There are elements of the book, however, that I found less than appealing. Baxby often seems obsessed with who, exactly, received or should receive “credit” for the discovery of vaccine, vaccination, vaccinia, and other key components of the debate. Though recognition is important, his overuse of the word “credit,” sounding like a school examination, and the fact that most, if not all, of those worthy of such “credit” are dead made his impassioned cries seem, at times, rather silly. There are points in the text where Baxby seems to delight in vilifying Jenner; more effective, I think, would have been sympathy to the enormous numbers of Jenner fans in the world, while presenting the alternatives in the same rational, reasoned manner. Finally, Baxby would do well to tighten up his language to avoid ineffective and vague sentences, such as “Some critics had very pertinent points to make on these issues [the safety and effectiveness of vaccination], but some approaches were frankly hysterical” (5) in the middle of a paragraph. By diving right into his subject matter instead, Baxby would make his text both shorter and more exciting to read.
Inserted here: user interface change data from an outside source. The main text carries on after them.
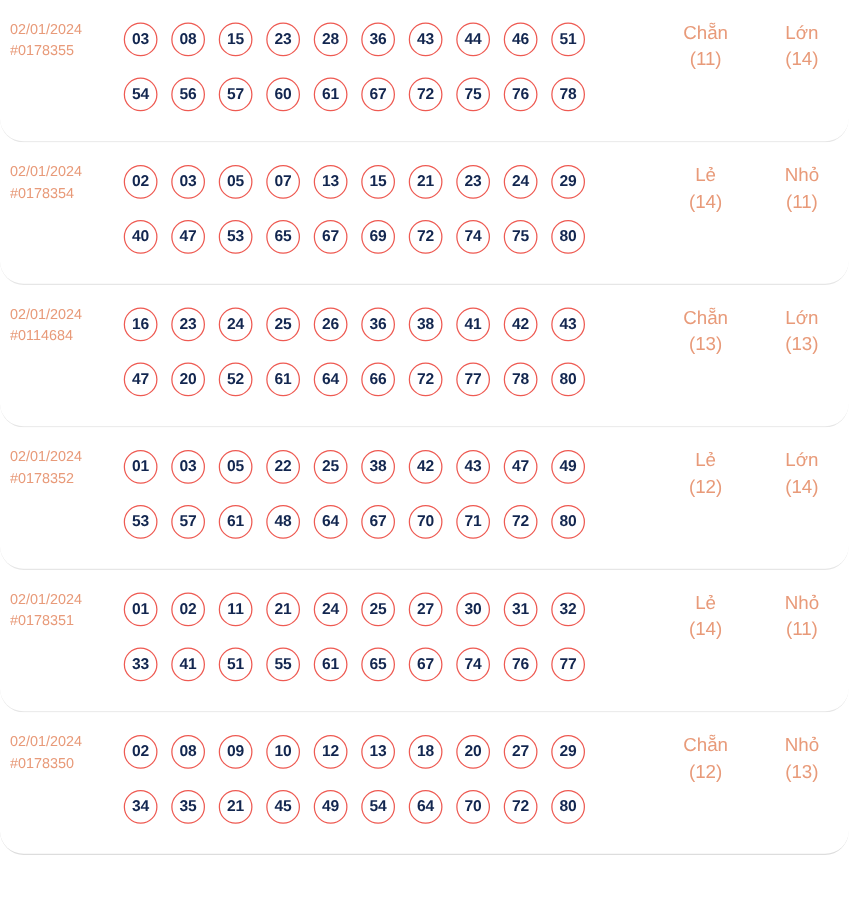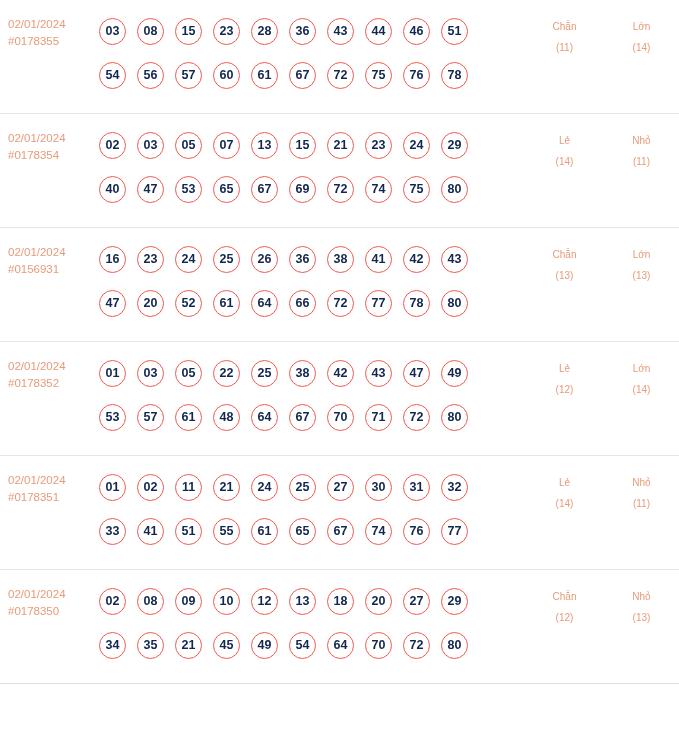--- a/index.html
+++ b/index.html
@@ -39,20 +39,21 @@
   .th-parity    { width: 79px;  text-align: center; }
   .th-size      { width: 75px;  text-align: center; }
 
   
   .row {
     display: flex;
     align-items: flex-start;
     border-bottom: 1px solid #e6e6e6;
     min-height: 114px;
     box-sizing: border-box;
+    border-radius: 19px;
   }
   .row:last-child { border-bottom: 1px solid #dddddd; }
 
   .cell-date {
     width: 95px;
     padding: 16px 0 0 8px;
     box-sizing: border-box;
     color: #e89a79;
     font-size: 11.5px;
     line-height: 17px;
@@ -87,21 +88,21 @@
     box-sizing: border-box;
     flex: 0 0 auto;
     font-family: "Liberation Sans", "DejaVu Sans", sans-serif;
   }
 
   .cell-parity, .cell-size {
     padding-top: 16px;
     box-sizing: border-box;
     text-align: center;
     color: #e89a79;
-    font-size: 10px;
+    font-size: 15px;
     line-height: 21px;
   }
   .cell-parity { width: 79px; }
   .cell-size   { width: 75px; }
   .cell-parity .v-label, .cell-size .v-label { display: block; }
   .cell-parity .v-count, .cell-size .v-count { display: block; }
 </style>
 </head>
 <body>
 
@@ -185,21 +186,21 @@
           <span class="v-count">(14)</span>
         </div>
         <div class="cell-size">
           <span class="v-label">Nhỏ</span>
           <span class="v-count">(11)</span>
         </div>
       </div>
       <div class="row">
         <div class="cell-date">
           <span class="date-line">02/01/2024</span>
-          <span class="draw-line">#0156931</span>
+          <span class="draw-line">#0114684</span>
         </div>
         <div class="cell-result">
           <div class="ball-line">
             <span class="ball">16</span>
             <span class="ball">23</span>
             <span class="ball">24</span>
             <span class="ball">25</span>
             <span class="ball">26</span>
             <span class="ball">36</span>
             <span class="ball">38</span>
In short, Baxby’s text is important in that it presents alternative views of the smallpox vaccine’s early history that often get lost from mainstream view. Less self-awareness in the writing about his being “the first time this is attempted” (8) and a tone more sympathetic to mainstream readers who may hold Jenner as a hero would contribute to a more readable tone, I think, but Baxby’s book is worth reading. His scientific data is what separates this text from many others.